### Exercise
Only one stretch of the data below is wanted: the lines from the one with "[663,324,708,338] these ->" through the one with "[92,136,131,150] Lets ->", repeated exactly.

(Dataset records Opens)

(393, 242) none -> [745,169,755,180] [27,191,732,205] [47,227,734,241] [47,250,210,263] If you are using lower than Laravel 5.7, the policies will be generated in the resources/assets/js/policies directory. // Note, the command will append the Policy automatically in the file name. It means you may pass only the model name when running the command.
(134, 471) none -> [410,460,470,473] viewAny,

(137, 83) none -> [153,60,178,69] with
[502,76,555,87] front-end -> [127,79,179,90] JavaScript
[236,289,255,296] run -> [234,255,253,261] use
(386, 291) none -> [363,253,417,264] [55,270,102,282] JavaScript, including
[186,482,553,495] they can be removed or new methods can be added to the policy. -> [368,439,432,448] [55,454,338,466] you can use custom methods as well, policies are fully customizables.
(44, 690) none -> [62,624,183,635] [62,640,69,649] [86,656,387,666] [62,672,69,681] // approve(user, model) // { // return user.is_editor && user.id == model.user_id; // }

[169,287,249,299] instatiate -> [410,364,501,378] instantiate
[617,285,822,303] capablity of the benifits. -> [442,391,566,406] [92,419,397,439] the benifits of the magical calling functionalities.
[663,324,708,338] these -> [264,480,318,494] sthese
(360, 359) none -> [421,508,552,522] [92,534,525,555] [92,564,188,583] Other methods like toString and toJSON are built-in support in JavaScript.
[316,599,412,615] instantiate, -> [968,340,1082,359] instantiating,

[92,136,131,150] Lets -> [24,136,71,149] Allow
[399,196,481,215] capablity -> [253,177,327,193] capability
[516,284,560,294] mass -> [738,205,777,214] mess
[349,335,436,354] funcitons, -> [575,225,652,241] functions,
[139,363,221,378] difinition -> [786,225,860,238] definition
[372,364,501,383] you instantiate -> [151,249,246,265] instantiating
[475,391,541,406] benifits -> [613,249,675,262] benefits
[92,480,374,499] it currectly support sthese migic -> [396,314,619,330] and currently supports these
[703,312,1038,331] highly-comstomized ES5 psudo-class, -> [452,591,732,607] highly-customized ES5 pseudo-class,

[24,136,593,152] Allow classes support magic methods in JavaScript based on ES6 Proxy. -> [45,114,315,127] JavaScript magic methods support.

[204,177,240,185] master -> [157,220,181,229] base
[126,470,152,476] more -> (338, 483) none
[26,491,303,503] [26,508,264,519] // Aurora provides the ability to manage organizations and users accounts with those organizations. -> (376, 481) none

(Dataset records Closes)

### Task result
[663,324,708,338] these -> [264,480,318,494] sthese
(360, 359) none -> [421,508,552,522] [92,534,525,555] [92,564,188,583] Other methods like toString and toJSON are built-in support in JavaScript.
[316,599,412,615] instantiate, -> [968,340,1082,359] instantiating,

[92,136,131,150] Lets -> [24,136,71,149] Allow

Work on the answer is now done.